“Typically the dogs that aren’t sold get killed,” said Deborah Howard, founder of CAPS. “Many puppy mills don’t even use euthanasia to do it. Instead they just shoot the dogs, even though it’s against the Animal Welfare Act.” If this episode sounds like an isolated case, it’s not. On the Web site for CAPS, you can find detailed invetigations into cases similar to this one.
In fact, according to the U.S. Humane Society, there may be as many as 10,000 puppy mills across the country that house nearly half a million breeding dogs, who in turn produce anywhere from 2-4 million puppies each year. Most of these animals are leading low-quality lives.
The puppies that aren’t born with obvious defects are marketed to pet shops through a middle man (also known as a broker) when they are as little as eight weeks old. These brokers shop around for deals from various puppy mills, and then sell the puppies to pet stores at a bargain price. The brokers can be as bad to the dogs as the puppy mills. In their care, dogs may be forced to travel up to hundreds of miles without enough food or water before they arrive at the pet shop.

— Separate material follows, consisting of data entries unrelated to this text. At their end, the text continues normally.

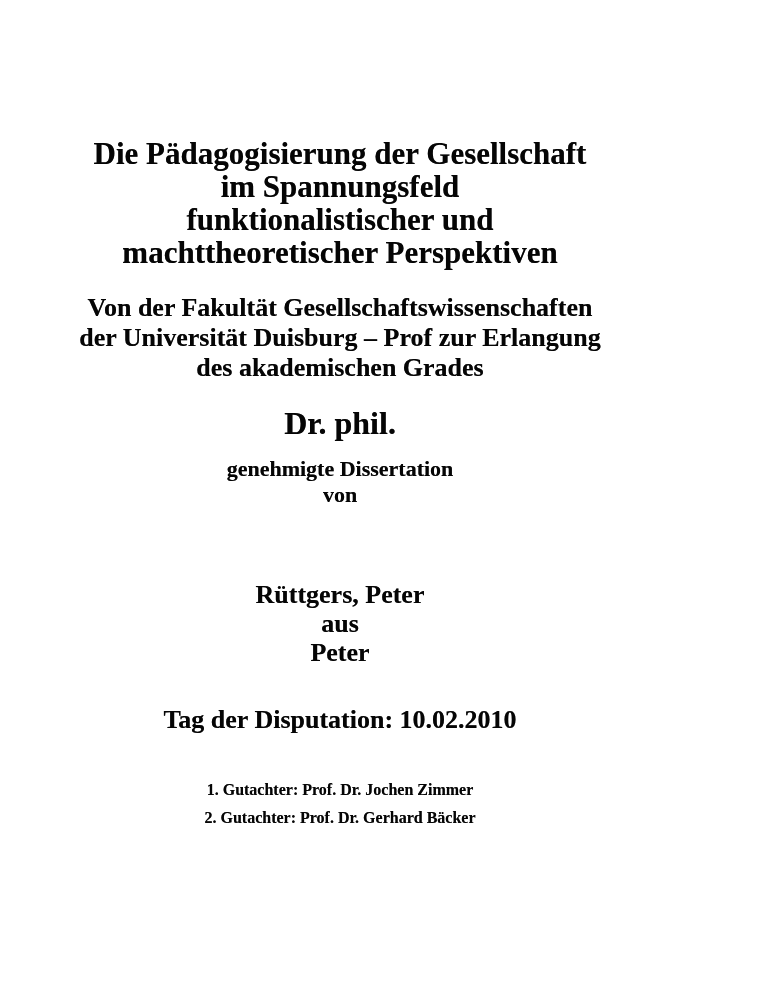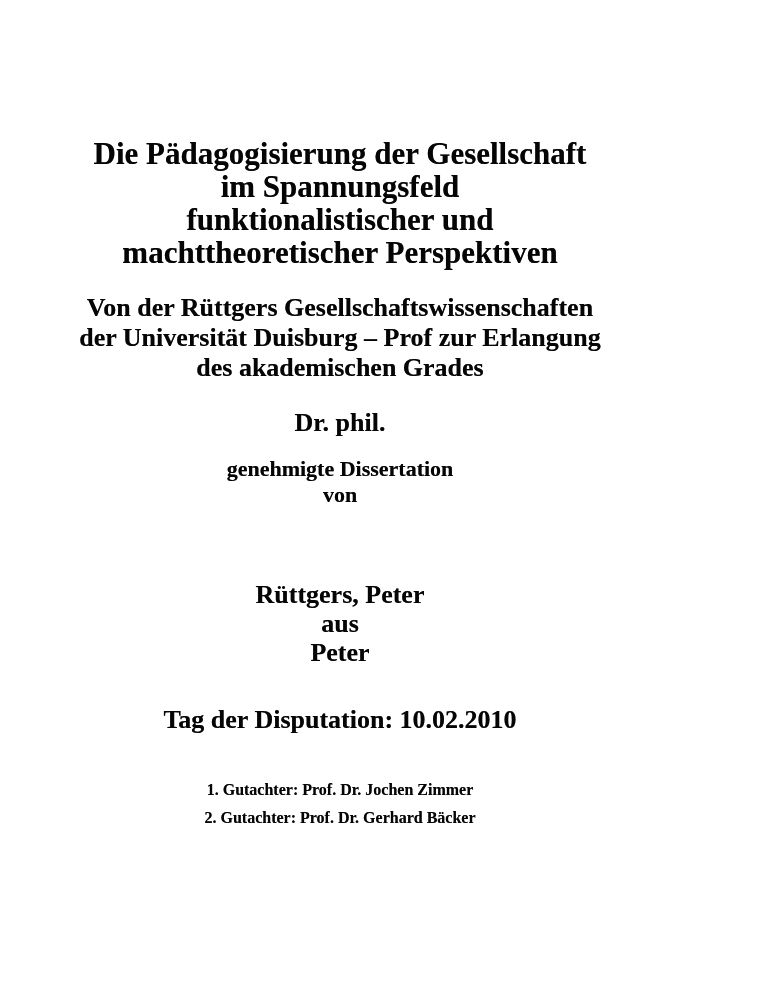--- a/index.html
+++ b/index.html
@@ -30,21 +30,21 @@
     font-size: 31px;
     line-height: 33px;
   }
   .block-faculty {
     top: 293px;
     font-size: 26px;
     line-height: 30px;
   }
   .block-degree {
     top: 408px;
-    font-size: 26px;
+    font-size: 32px;
     line-height: 30px;
   }
   .block-dissertation {
     top: 456px;
     font-size: 22px;
     line-height: 26px;
   }
   .block-author {
     top: 580px;
     font-size: 26px;
@@ -67,21 +67,21 @@
 <div class="page">
 
   <div class="block block-title">
     <div>Die Pädagogisierung der Gesellschaft</div>
     <div>im Spannungsfeld</div>
     <div>funktionalistischer und</div>
     <div>machttheoretischer Perspektiven</div>
   </div>
 
   <div class="block block-faculty">
-    <div>Von der Rüttgers Gesellschaftswissenschaften</div>
+    <div>Von der Fakultät Gesellschaftswissenschaften</div>
     <div>der Universität Duisburg – Prof zur Erlangung</div>
     <div>des akademischen Grades</div>
   </div>
 
   <div class="block block-degree">
     <div>Dr. phil.</div>
   </div>
 
   <div class="block block-dissertation">
     <div>genehmigte Dissertation</div>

For all these reasons, the ASPCA has repeatedly urged customers to stop buying dogs from pet stores all together and start shopping exclusively at reputable breeders. Putting aside the moral argument, even from a purely consumer perspective, buying from a pet store increases the likelihood that you might end up with a dog that has serious health defects. One Florida couple recently sued a pet store after they shelled out nearly $2,000 in veterinarian bills to help treat their puppy’s breathing problem, only to have the dog die on them shortly after. They had just purchased the pup a few days earlier from the store for $600. Even if the dog turns out to be relatively healthy, there is a good chance that they may have ticks and fleas on them that could then get into your home.
There have been some signs of hope in the past year. The governor of Wisconsin recently signed a law that will begin the process of eliminating mills from the state. Meanwhile laws have passed in several states including Louisiana, Virginia and California that limit the number of dogs which can be kept at a mill at any given time.